*AIM OF THE TASK*. Extract each line from the entries below that has the string "checked" in it.

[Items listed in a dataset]

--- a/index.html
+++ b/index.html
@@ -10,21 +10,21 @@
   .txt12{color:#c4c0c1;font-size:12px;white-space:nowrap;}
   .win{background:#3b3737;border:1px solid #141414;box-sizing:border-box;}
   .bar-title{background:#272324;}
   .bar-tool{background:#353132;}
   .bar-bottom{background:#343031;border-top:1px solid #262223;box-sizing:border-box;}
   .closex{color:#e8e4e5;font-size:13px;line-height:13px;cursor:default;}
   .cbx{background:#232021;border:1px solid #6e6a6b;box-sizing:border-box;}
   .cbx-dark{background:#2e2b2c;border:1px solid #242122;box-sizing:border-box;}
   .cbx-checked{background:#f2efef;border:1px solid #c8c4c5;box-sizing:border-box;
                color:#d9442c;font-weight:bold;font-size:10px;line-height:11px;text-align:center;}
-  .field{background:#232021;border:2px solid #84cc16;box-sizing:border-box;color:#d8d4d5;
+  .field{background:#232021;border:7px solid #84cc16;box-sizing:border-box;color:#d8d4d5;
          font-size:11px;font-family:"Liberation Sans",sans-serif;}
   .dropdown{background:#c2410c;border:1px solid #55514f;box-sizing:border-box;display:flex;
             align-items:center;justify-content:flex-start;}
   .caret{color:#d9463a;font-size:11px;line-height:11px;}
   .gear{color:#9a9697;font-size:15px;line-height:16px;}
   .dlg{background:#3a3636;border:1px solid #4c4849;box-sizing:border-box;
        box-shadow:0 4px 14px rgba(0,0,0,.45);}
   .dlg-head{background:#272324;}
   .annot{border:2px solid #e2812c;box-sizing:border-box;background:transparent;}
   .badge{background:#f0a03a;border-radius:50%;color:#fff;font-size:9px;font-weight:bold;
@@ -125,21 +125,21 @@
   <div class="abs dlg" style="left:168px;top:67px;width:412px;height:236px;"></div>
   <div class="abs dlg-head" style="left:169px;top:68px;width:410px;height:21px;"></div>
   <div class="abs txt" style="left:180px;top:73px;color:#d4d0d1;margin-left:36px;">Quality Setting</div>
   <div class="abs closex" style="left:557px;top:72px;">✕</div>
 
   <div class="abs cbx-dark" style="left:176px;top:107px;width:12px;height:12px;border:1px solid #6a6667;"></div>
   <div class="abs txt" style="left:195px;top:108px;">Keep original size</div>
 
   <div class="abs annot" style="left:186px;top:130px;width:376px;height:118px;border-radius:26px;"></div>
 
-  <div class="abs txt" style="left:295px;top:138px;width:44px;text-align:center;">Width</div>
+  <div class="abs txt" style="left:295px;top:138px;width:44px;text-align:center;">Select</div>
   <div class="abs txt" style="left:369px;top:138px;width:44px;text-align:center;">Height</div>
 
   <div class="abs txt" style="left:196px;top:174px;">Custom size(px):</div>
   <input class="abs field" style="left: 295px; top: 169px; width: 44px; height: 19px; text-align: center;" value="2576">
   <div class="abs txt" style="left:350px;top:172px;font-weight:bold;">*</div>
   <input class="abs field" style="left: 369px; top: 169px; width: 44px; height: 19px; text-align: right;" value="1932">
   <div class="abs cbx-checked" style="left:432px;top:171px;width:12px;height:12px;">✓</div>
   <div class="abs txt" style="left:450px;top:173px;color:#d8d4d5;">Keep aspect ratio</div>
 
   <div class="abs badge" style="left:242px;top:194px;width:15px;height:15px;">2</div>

---

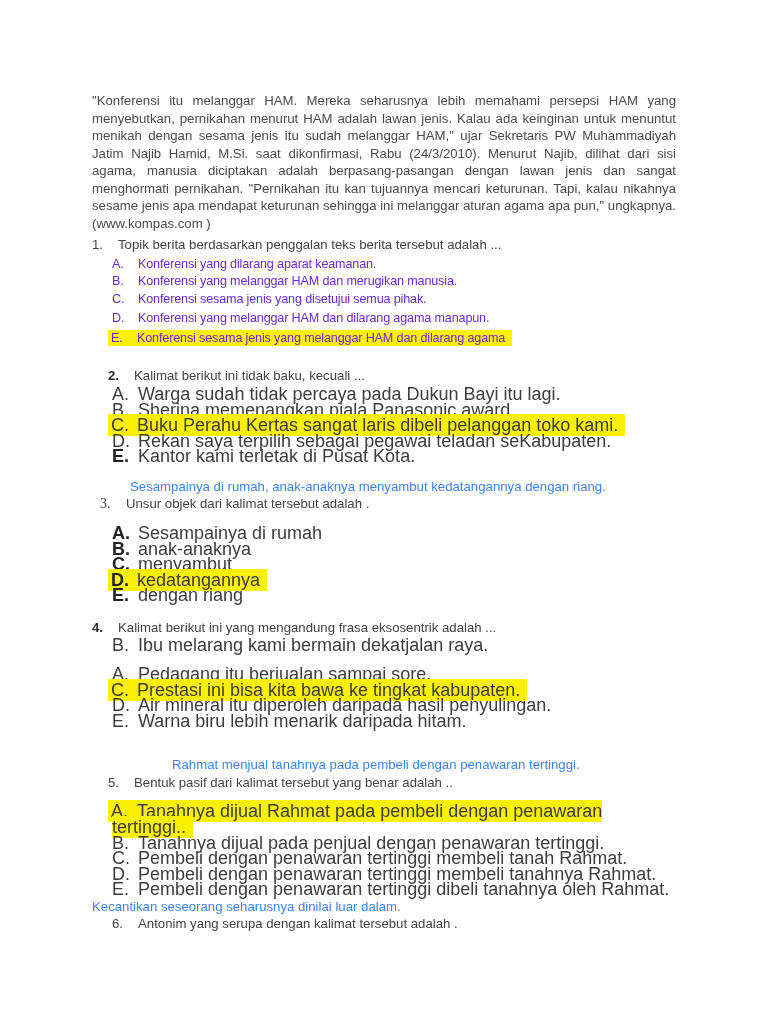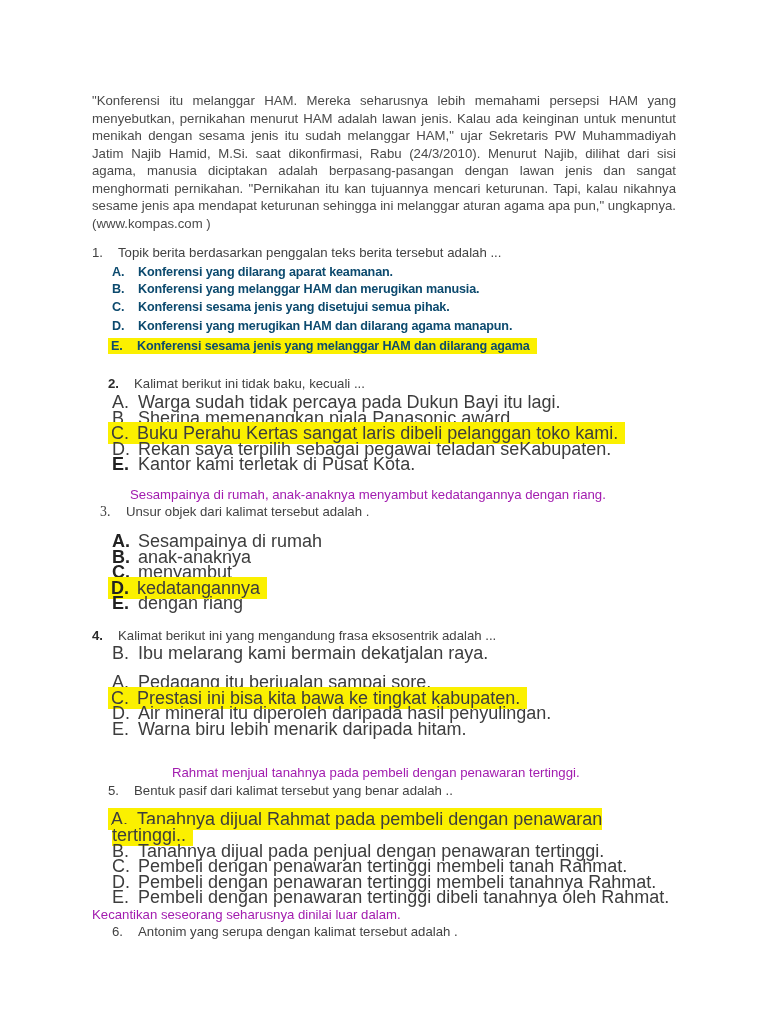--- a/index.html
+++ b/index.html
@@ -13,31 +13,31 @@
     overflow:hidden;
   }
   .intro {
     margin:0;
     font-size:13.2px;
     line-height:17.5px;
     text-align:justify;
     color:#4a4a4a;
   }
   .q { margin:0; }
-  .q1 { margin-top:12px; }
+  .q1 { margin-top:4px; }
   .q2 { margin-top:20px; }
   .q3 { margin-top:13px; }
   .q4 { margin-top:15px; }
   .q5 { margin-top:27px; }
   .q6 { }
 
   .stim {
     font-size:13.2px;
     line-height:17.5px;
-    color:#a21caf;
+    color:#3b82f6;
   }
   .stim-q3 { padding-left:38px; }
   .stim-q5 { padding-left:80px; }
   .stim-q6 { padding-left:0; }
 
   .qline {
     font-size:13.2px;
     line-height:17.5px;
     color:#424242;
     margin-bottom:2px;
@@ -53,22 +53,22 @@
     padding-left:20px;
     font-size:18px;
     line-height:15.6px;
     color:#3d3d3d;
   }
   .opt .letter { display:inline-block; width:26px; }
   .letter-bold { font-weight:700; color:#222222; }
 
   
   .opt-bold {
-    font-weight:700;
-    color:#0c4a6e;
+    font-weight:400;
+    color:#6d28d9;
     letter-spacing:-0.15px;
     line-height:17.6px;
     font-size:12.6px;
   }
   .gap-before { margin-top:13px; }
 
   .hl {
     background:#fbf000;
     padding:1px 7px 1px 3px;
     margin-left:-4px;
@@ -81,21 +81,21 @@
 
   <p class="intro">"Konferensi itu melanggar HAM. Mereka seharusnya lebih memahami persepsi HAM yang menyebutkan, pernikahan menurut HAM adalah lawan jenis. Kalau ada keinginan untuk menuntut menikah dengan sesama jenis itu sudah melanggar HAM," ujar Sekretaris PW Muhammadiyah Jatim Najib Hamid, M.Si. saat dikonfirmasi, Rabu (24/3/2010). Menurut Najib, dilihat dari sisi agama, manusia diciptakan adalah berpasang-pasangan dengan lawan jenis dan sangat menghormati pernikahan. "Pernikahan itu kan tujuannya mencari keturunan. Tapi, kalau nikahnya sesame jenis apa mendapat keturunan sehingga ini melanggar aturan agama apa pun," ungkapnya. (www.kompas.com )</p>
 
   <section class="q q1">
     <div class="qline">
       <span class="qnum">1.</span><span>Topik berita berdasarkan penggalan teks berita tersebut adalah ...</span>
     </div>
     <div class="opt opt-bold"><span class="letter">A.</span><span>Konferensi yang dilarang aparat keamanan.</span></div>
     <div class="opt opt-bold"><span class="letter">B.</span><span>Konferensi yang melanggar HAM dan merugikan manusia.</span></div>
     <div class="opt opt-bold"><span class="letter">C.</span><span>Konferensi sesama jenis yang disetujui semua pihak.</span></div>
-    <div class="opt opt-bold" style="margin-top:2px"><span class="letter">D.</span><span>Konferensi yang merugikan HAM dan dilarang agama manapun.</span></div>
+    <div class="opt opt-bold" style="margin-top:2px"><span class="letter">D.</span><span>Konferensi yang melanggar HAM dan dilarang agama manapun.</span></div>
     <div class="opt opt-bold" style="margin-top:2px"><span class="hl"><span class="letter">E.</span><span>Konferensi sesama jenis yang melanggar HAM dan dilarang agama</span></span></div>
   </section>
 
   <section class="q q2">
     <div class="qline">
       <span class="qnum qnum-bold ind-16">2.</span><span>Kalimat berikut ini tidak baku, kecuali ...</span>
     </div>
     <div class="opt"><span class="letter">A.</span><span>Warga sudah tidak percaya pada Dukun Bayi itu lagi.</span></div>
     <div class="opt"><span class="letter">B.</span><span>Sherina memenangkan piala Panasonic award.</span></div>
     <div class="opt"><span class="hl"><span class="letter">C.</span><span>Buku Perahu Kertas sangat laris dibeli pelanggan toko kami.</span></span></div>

*RESULT OF THE EXERCISE*.
   .cbx-checked{background:#f2efef;border:1px solid #c8c4c5;box-sizing:border-box;
   <div class="abs cbx-checked" style="left:432px;top:171px;width:12px;height:12px;">✓</div>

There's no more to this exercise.